Vale (VALE3): Sem dividendos extraordinários no radar ou animação com minério de ferro, Safra rebaixa ação
O Safra elevou o preço-alvo para as ações da Vale (VALE3) de R$ 71 para R$ 86 ao final de 2026, o que implica em um potencial de alta de 13% ante o último fechamento. No entanto, a recomendação sofreu rebaixamento de compra para neutra.
O banco tinha classificação overweight (equivalente à compra) para a mineradora desde fevereiro de 2025, mas após uma valorização de cerca de 52% no ano passado, os analistas veem a ação já refletindo grande parte do seu valor.

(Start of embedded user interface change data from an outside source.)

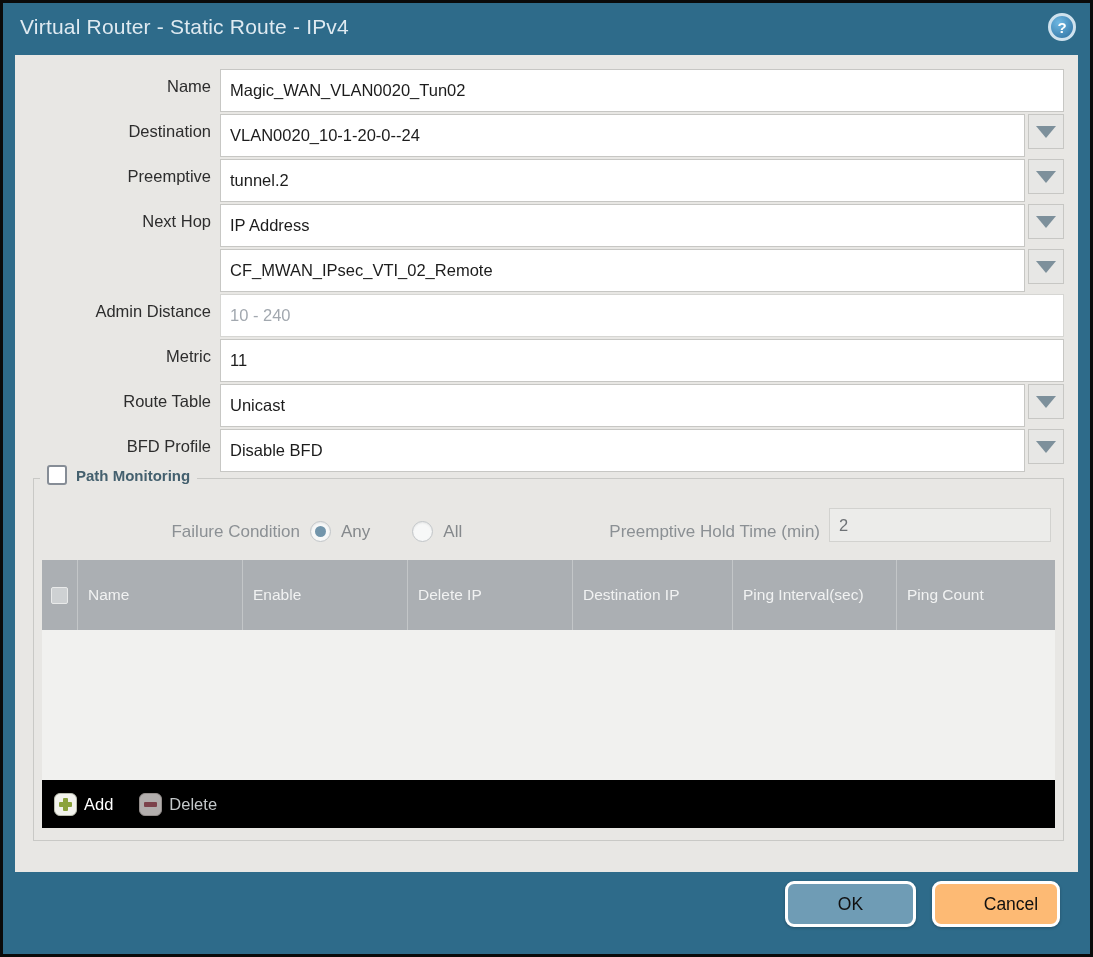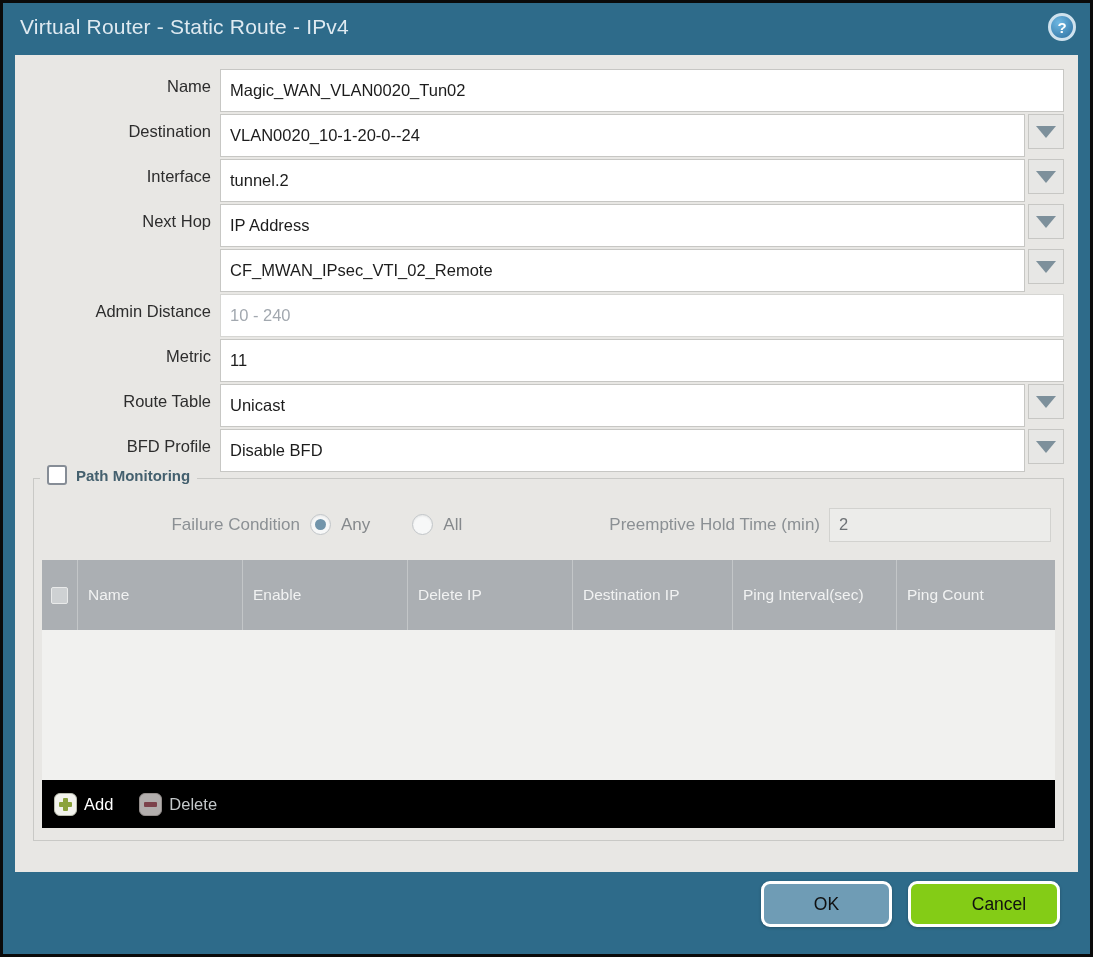"Interface" span.form-label { text: Interface -> Preemptive }
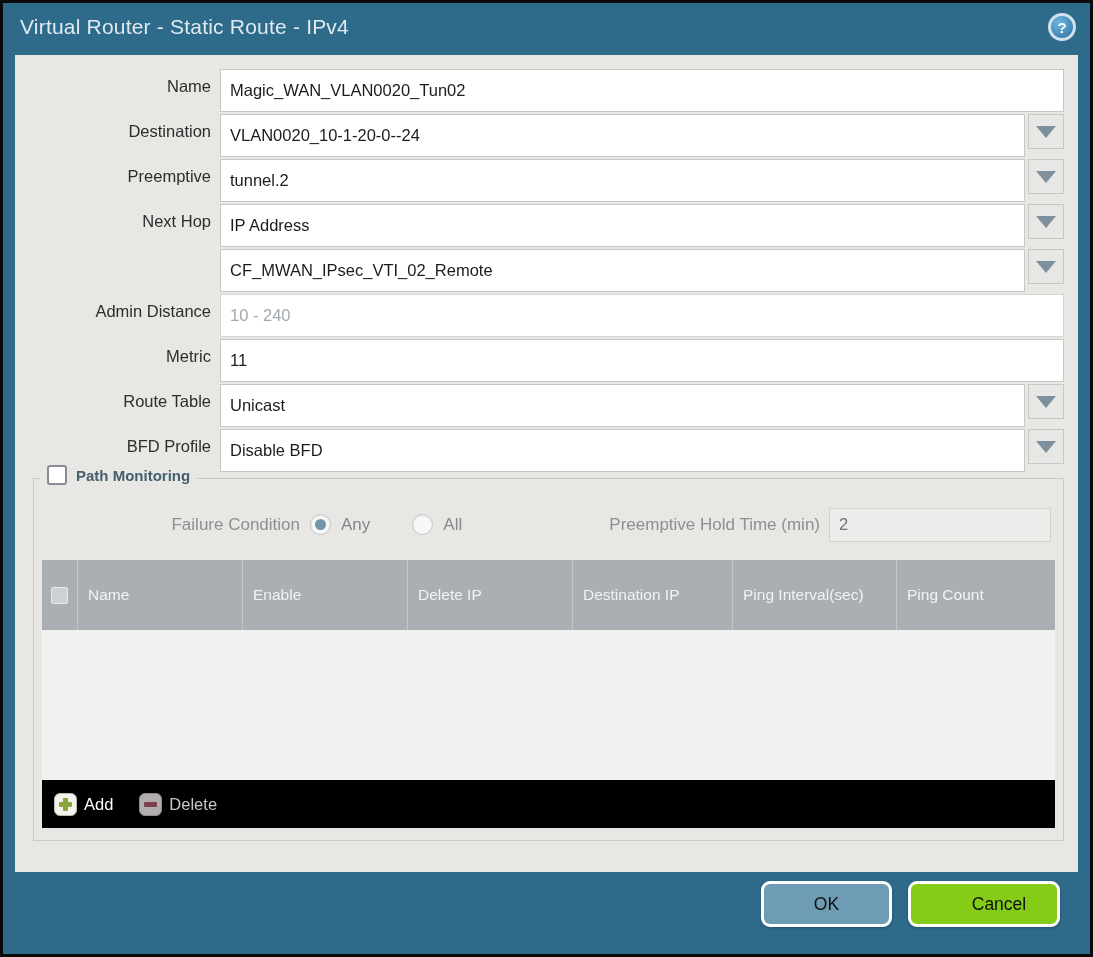"Failure Condition" .pm-cond-row { align-items: center -> flex-end }
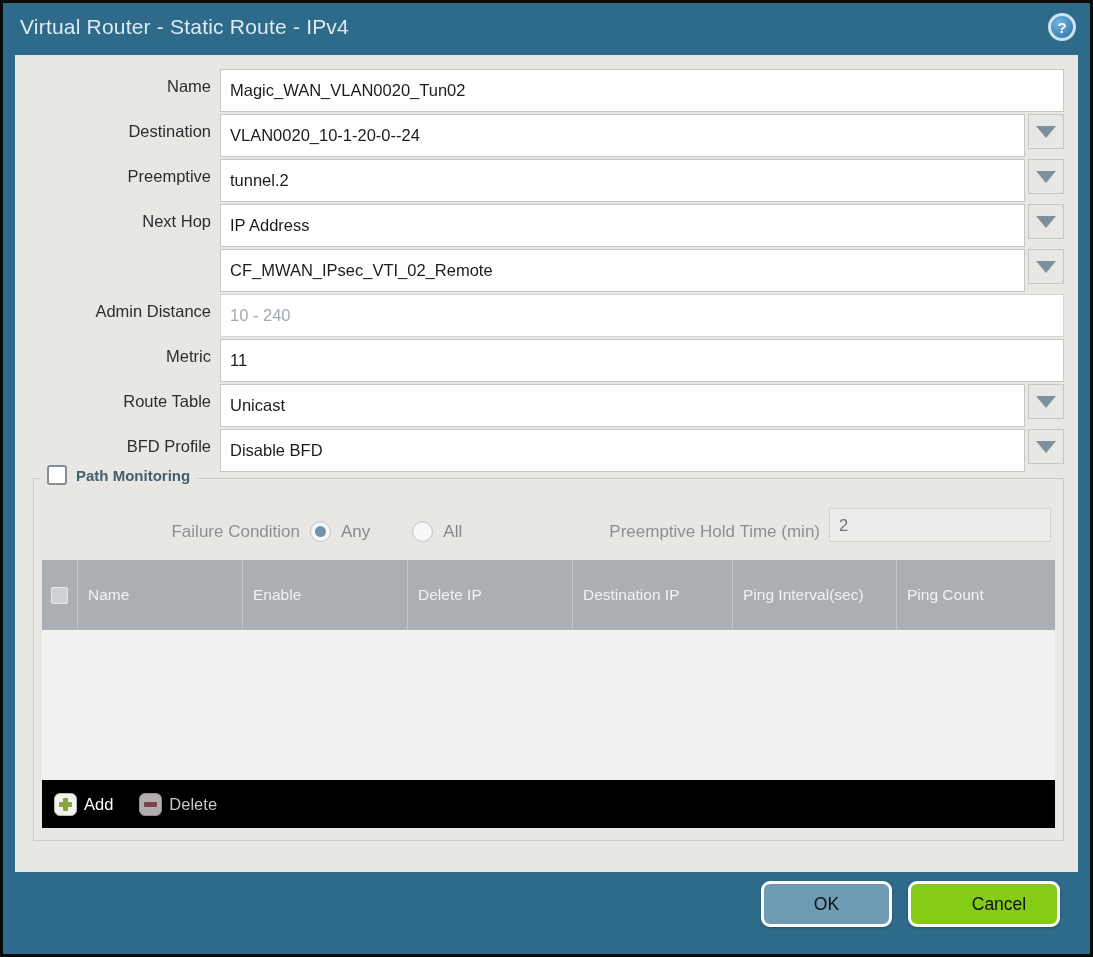"Cancel" .btn-cancel { background: #84cc16 -> #fdba74; width: 152px -> 128px }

“As ações de mineração tiveram bom desempenho em 2025, mas a Vale superou seus pares e os preços das commodities, o que sugere potencial de desempenho inferior caso os preços cedam a partir dos atuais níveis sem precedentes”, diz Ricardo Monegaglia em relatório.
Somado a isso, o Safra conta com mais otimismo em relação aos metais do que ao minério de ferro — o que favorece os pares da Vale — e não espera que a mineradora anuncie novos dividendos extraordinários antes de meados de 2027, caso não haja alterações nas metas de expansão da dívida líquida.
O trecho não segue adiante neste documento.